A toy model of viscous relativistic geometrically thick disk in Schwarzschild geometry

TL;DR

This paper develops a relativistic model of a geometrically thick accretion disk around a Schwarzschild black hole, incorporating shear viscosity effects within a causal hydrodynamics framework to explore disk structure and stability.

Contribution

It introduces the first stationary solutions of viscous thick disks in Schwarzschild spacetime using causal relativistic hydrodynamics, focusing on shear viscosity effects.

Findings

Existence of stationary solutions supported by integrability conditions.

Shear viscosity influences disk shape and structure.

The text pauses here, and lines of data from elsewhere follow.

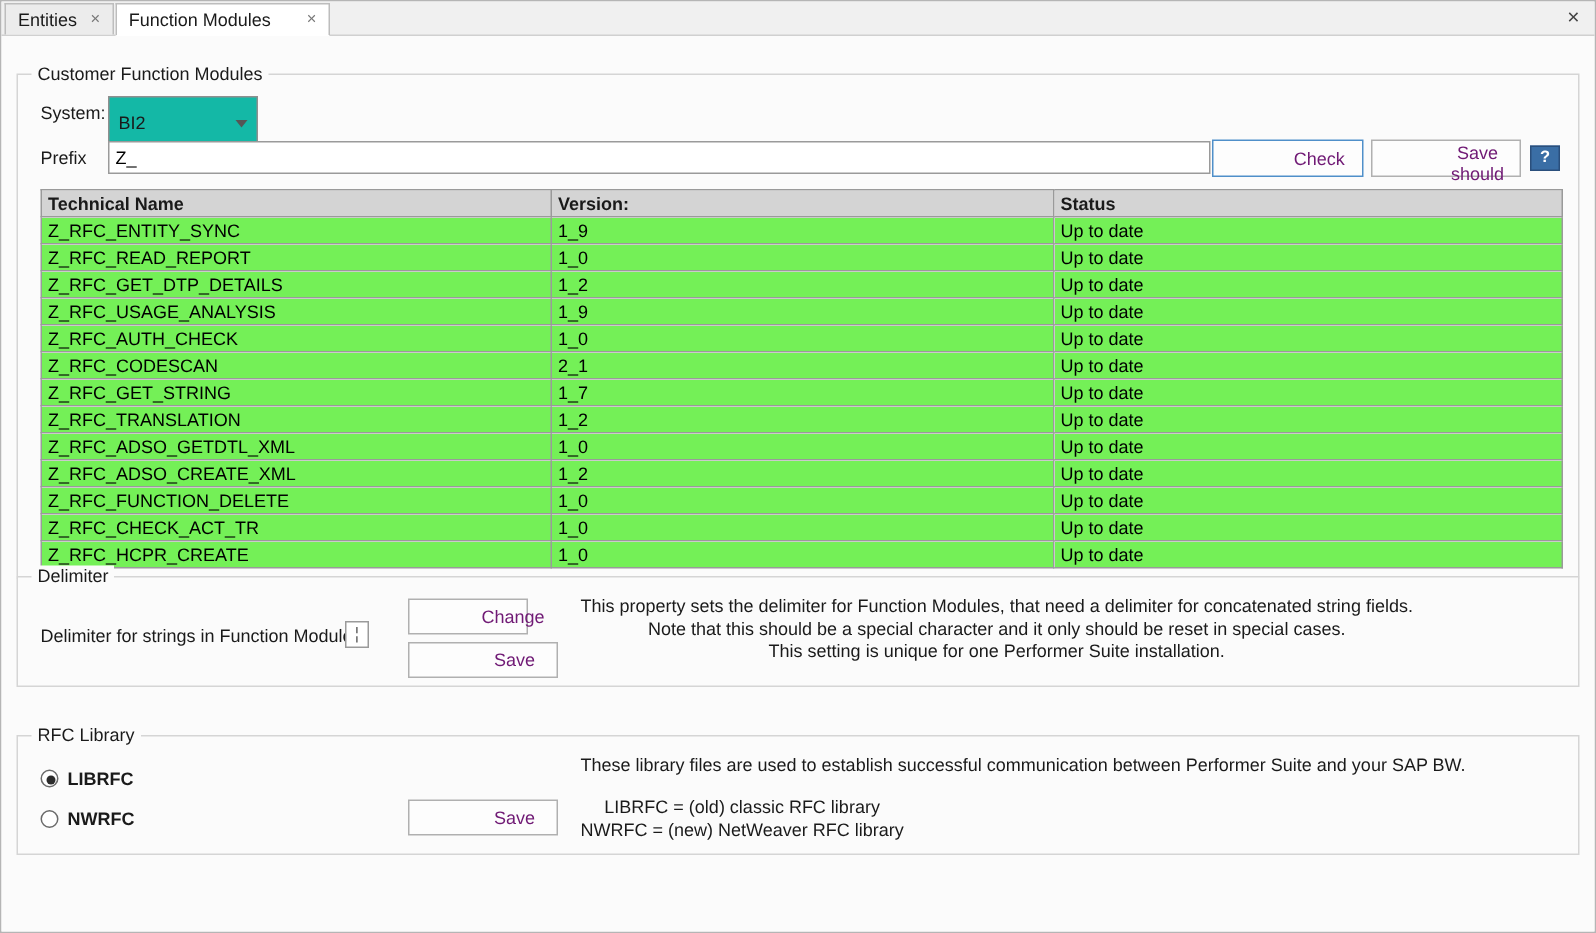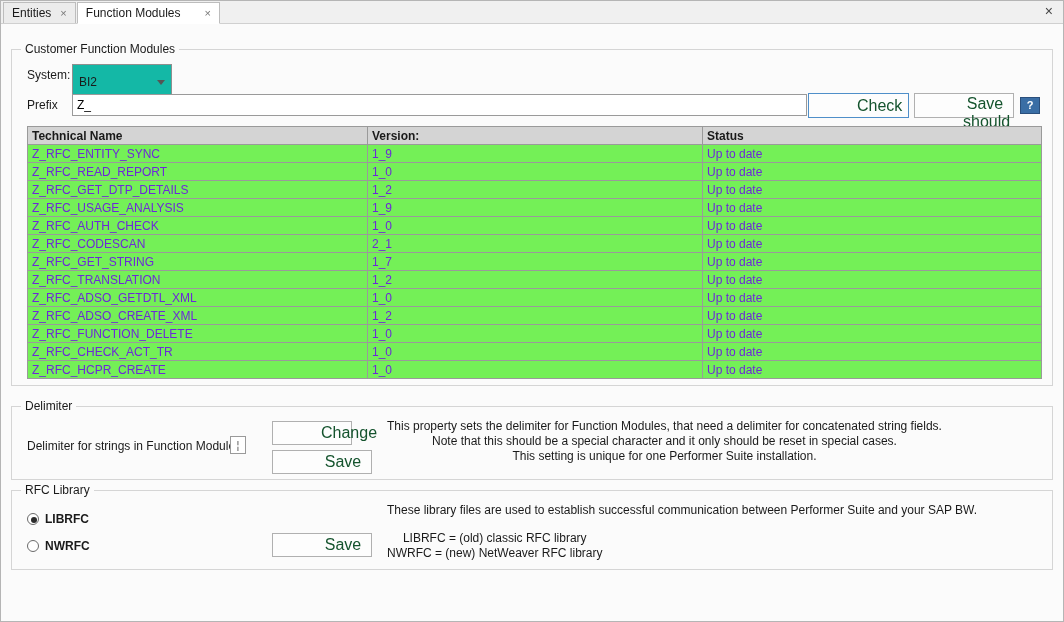--- a/index.html
+++ b/index.html
@@ -66,7 +66,7 @@
   
   .btn {
     position:absolute; background:#fdfdfd; border:1px solid #b0b0b0;
-    font-family:"Liberation Sans", sans-serif; font-size:16px; color:#14532d; cursor:default;padding-left:48px;
+    font-family:"Liberation Sans", sans-serif; font-size:12px; color:#701a75; cursor:default;padding-left:48px;
   }
   .check-btn { left:796px; top:43px; width:101px; height:25px; border:1px solid var(--focus-blue,#4f8fc9); }
   .saveprefix-btn { left:902px; top:43px; width:100px; height:25px; }

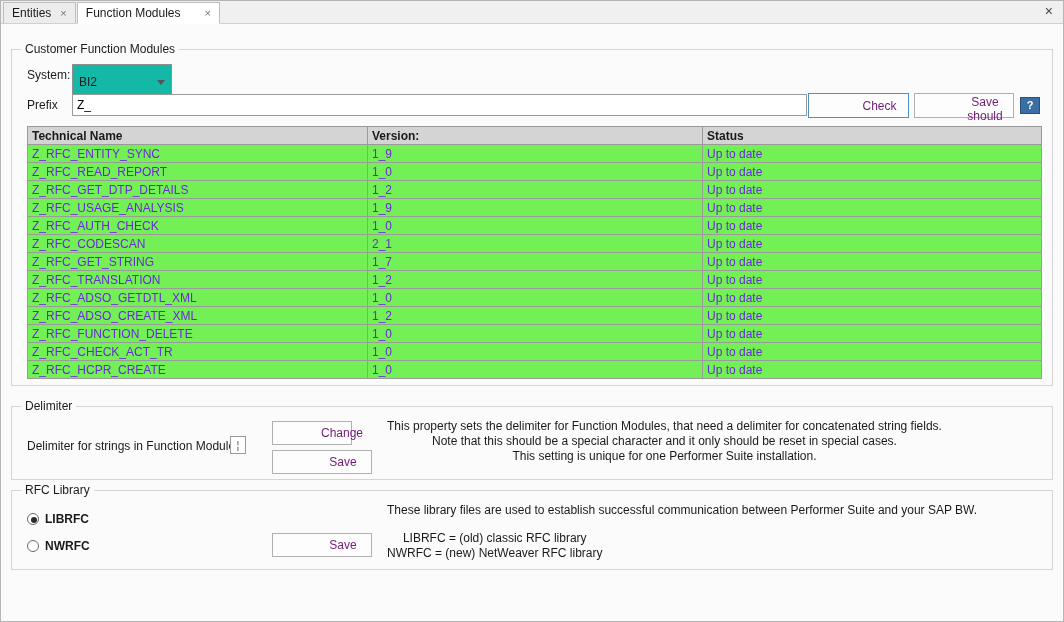--- a/index.html
+++ b/index.html
@@ -89,7 +89,7 @@
     font-size:12px; text-align:left; white-space:nowrap; overflow:hidden;
   }
   .module-table th { background:var(--header-gray,#d4d4d4); font-weight:bold; }
-  .module-table td { background:var(--row-green,#74f057); color:#6d28d9;margin-left:47px; }
+  .module-table td { background:var(--row-green,#74f057); color:#000000;margin-left:47px; }
   
   .desc-block { position:absolute; line-height:15px;text-align:center; }
   .desc-block div { margin:0; }

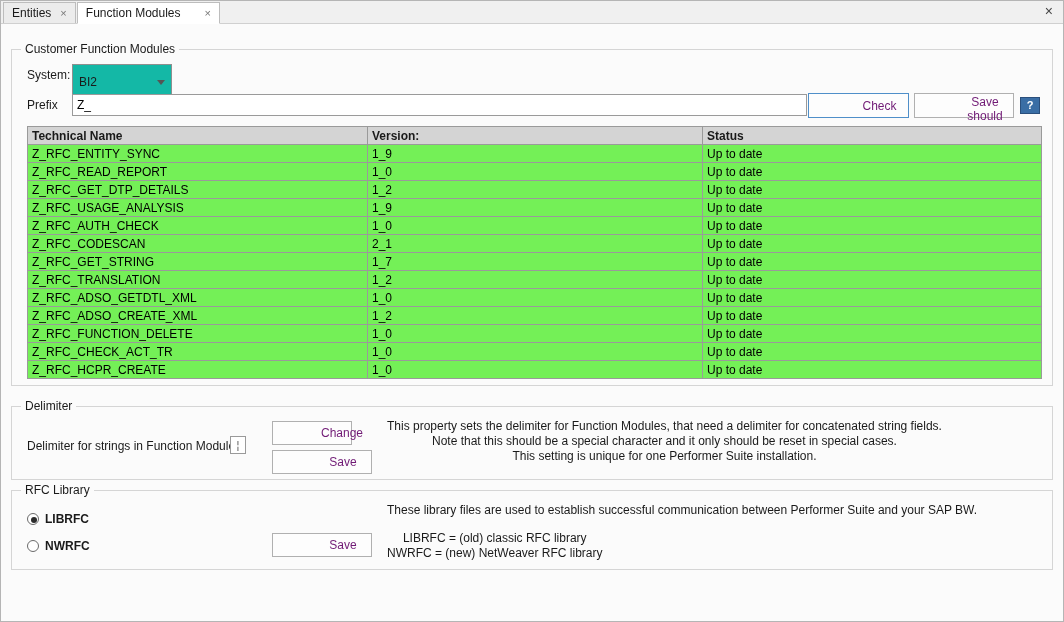--- a/index.html
+++ b/index.html
@@ -38,7 +38,7 @@
     position:absolute; top:-8px; left:9px; background:#fbfbfb; padding:0 4px; color:#1a1a1a;
   }
   .g1 { left:10px; top:25px; width:1042px; height:337px; }
-  .g2 { left:10px; top:382px; width:1042px; height:74px; }
+  .g2 { left:10px; top:360px; width:1042px; height:74px; }
   .g3 { left:10px; top:466px; width:1042px; height:80px; }
   .label { position:absolute; white-space:nowrap; }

Black hole curvature impacts disk properties.

Abstract

In this earliest study of thick accretion disks with viscosity effects, we construct stationary solutions of a relativistic geometrically thick accretion disk in the Schwarzschild spacetime under the influence of shear viscosity and the curvature of the black hole by solving the general relativistic causal Navier-Stokes equation. Motivated by the causal prescription of relativistic hydrodynamics initially introduced in M\"uller-Israel-Stewart theories, our approach adopts a simplistic path and takes into account of only shear viscosity, discarding influences of bulk viscosity and heat flow. This work investigates possible impacts of both the shear viscosity tensor and black hole curvature on the shape of a thick disk characterized by constant specific angular momentum distribution. The existence of the integrability condition of the Navier-Stokes equation has been examined in our study which further supports the existence of stationary solutions in the given set-up.